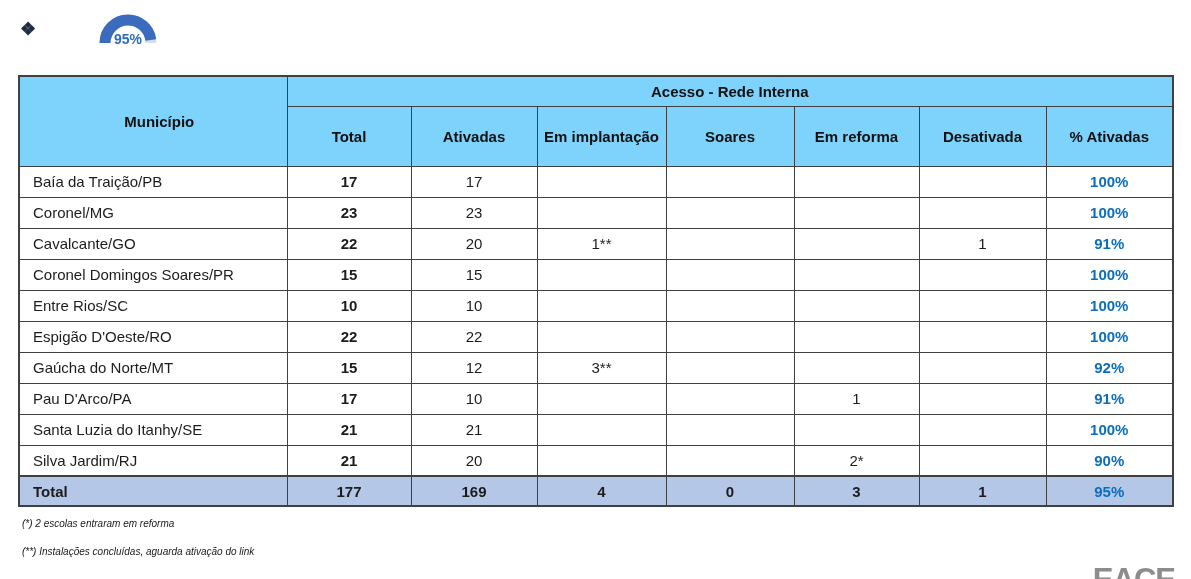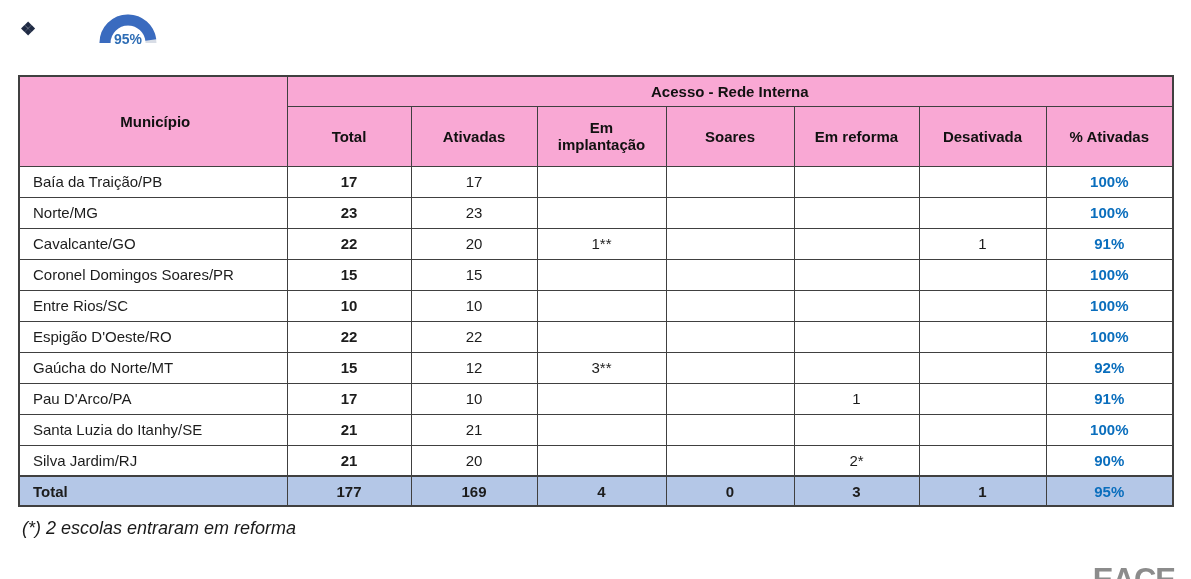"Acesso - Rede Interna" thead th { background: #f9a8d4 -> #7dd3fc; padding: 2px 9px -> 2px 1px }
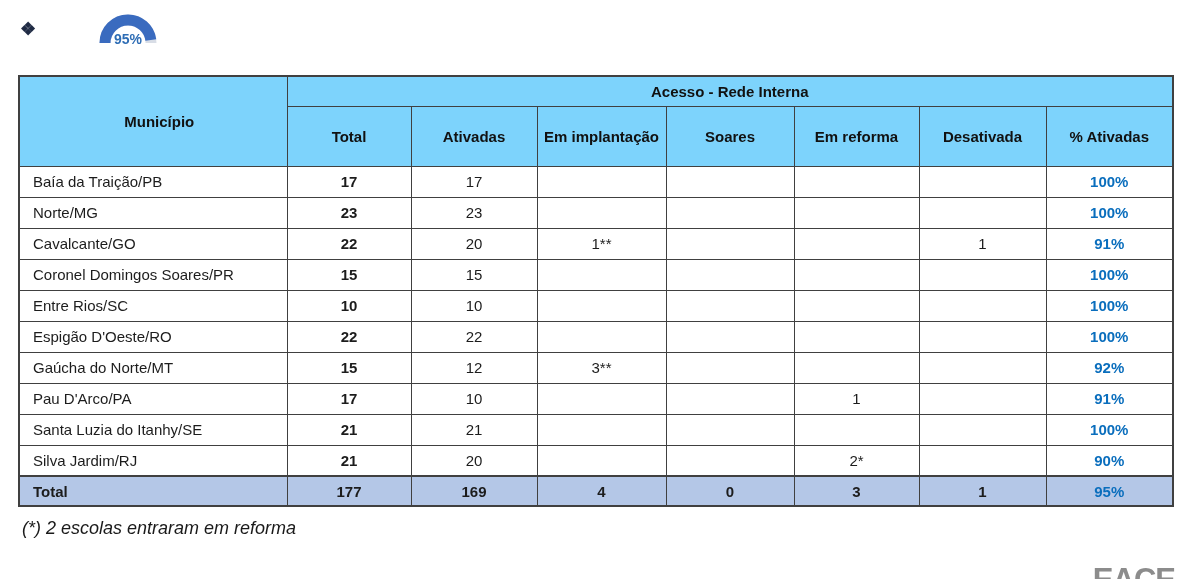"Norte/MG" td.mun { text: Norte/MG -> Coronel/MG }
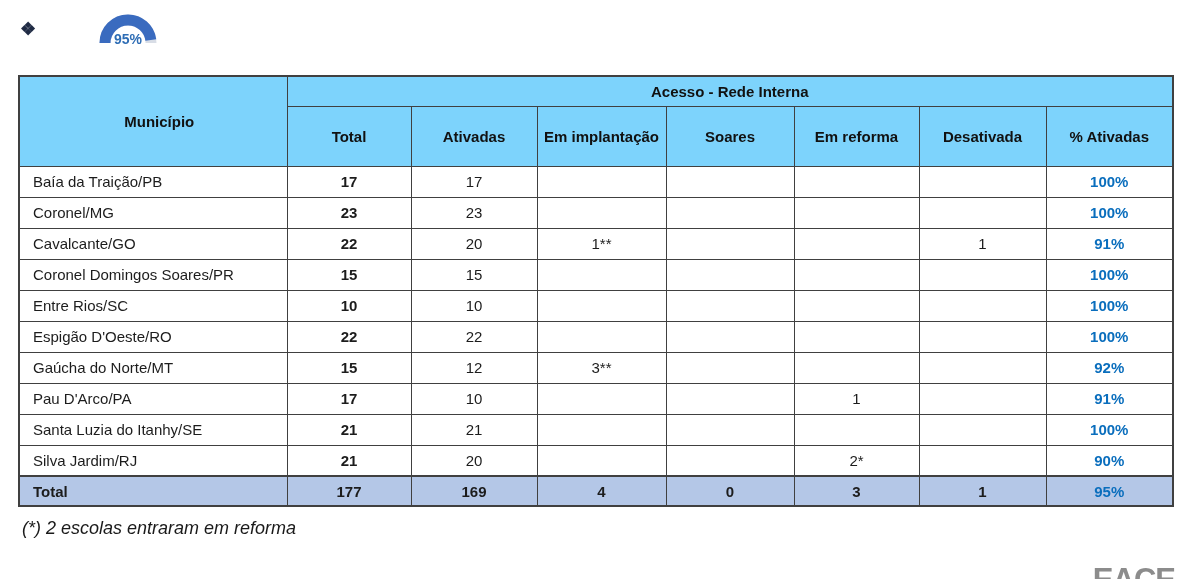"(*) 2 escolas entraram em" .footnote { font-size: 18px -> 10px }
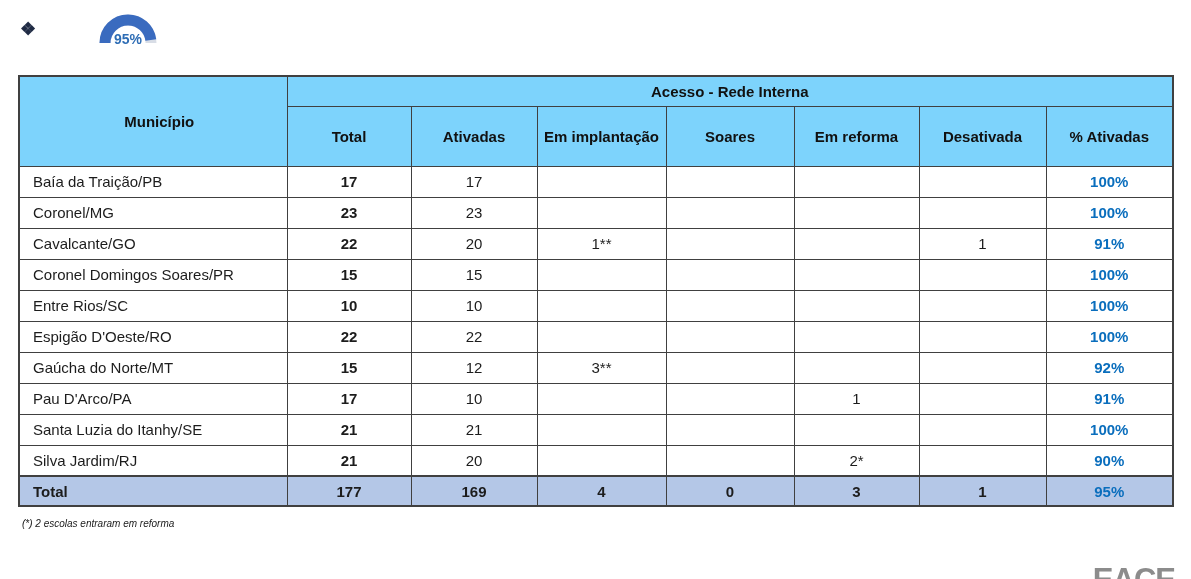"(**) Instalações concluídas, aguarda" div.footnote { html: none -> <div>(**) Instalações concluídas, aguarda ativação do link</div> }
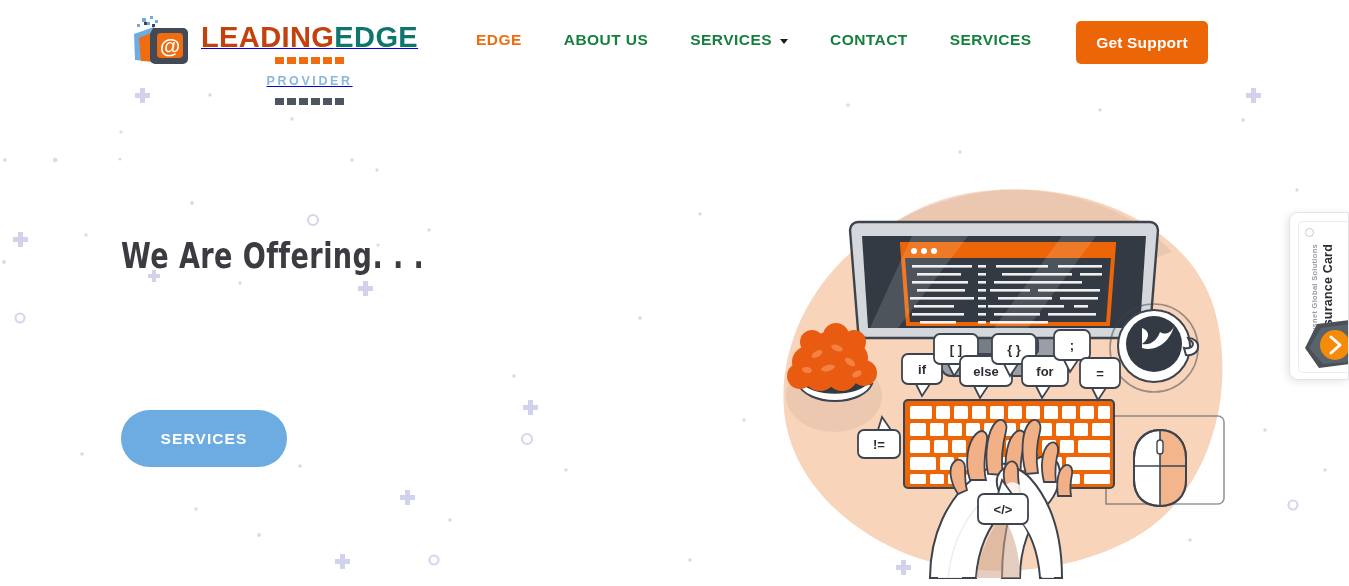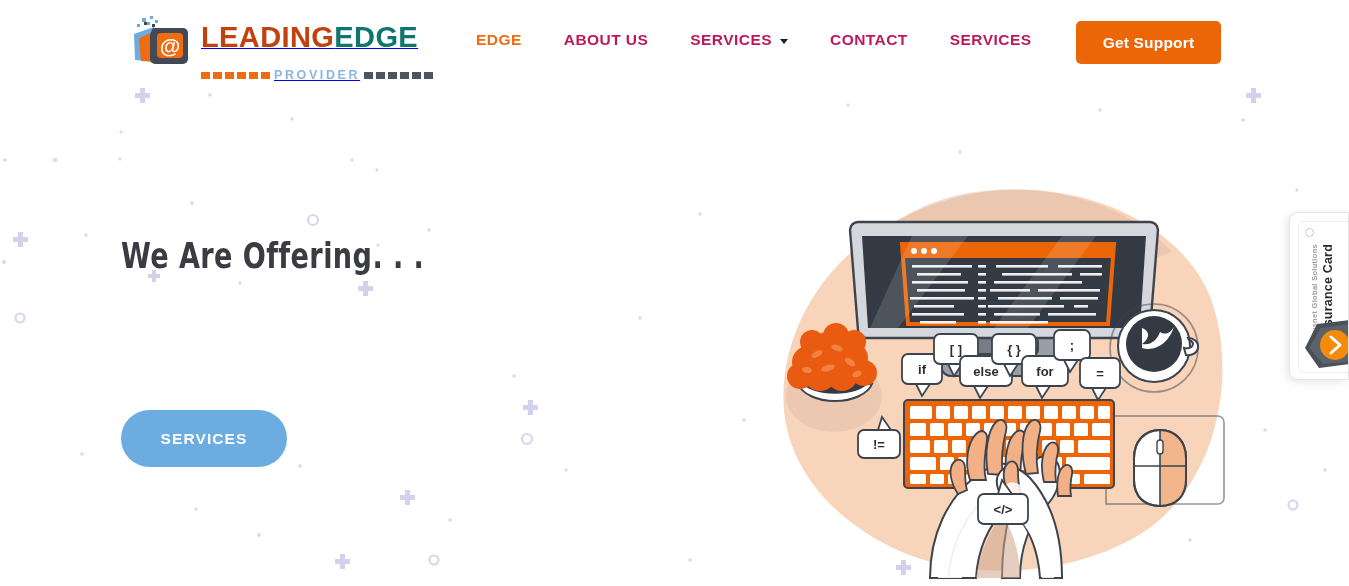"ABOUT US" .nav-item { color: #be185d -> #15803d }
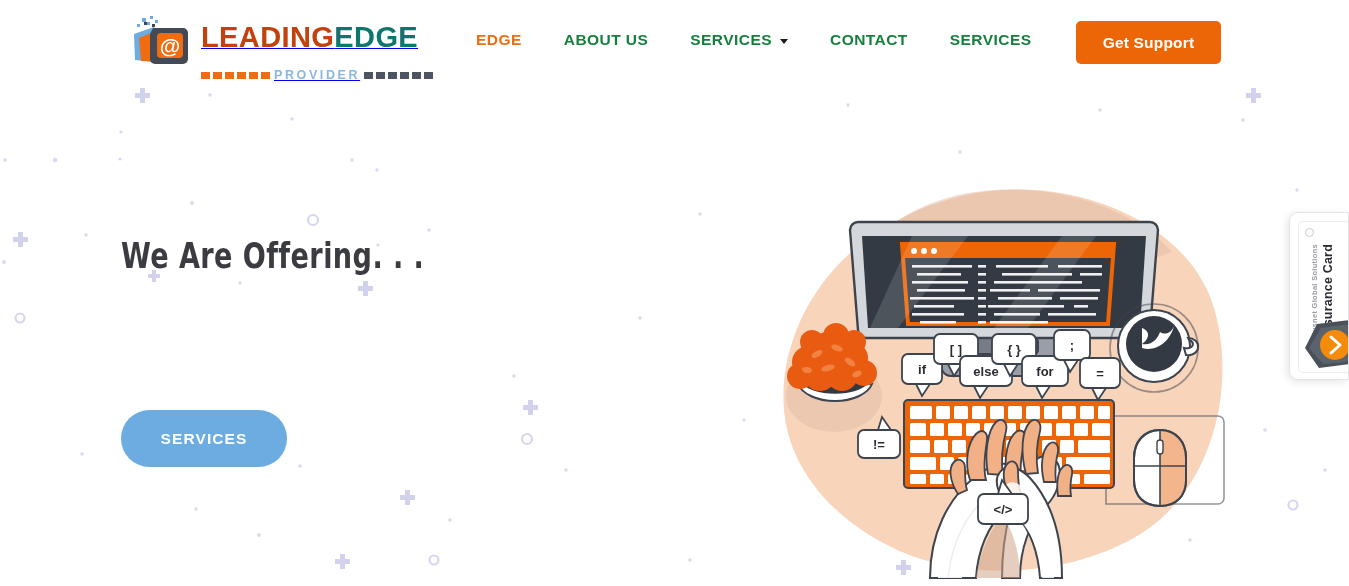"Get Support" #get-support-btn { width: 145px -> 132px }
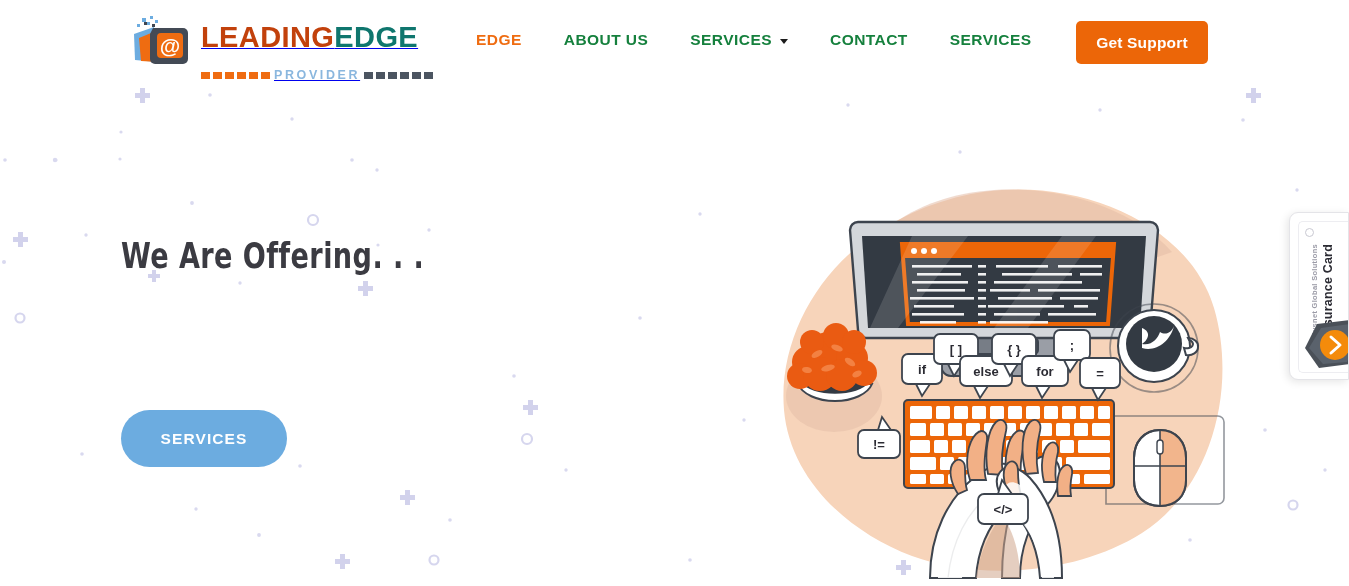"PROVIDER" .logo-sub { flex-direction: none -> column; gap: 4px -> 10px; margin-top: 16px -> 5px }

**EXERCISE DESCRIPTION:** Set down the material above word for word and skip its pictures.

**ANSWER SPACE:**
"Acesso - Rede Interna" thead th { background: #f9a8d4 -> #7dd3fc; padding: 2px 9px -> 2px 1px }
"Norte/MG" td.mun { text: Norte/MG -> Coronel/MG }
"(*) 2 escolas entraram em" .footnote { font-size: 18px -> 10px }
"(**) Instalações concluídas, aguarda" div.footnote { html: none -> <div>(**) Instalações concluídas, aguarda ativação do link</div> }
"ABOUT US" .nav-item { color: #be185d -> #15803d }
"Get Support" #get-support-btn { width: 145px -> 132px }
"PROVIDER" .logo-sub { flex-direction: none -> column; gap: 4px -> 10px; margin-top: 16px -> 5px }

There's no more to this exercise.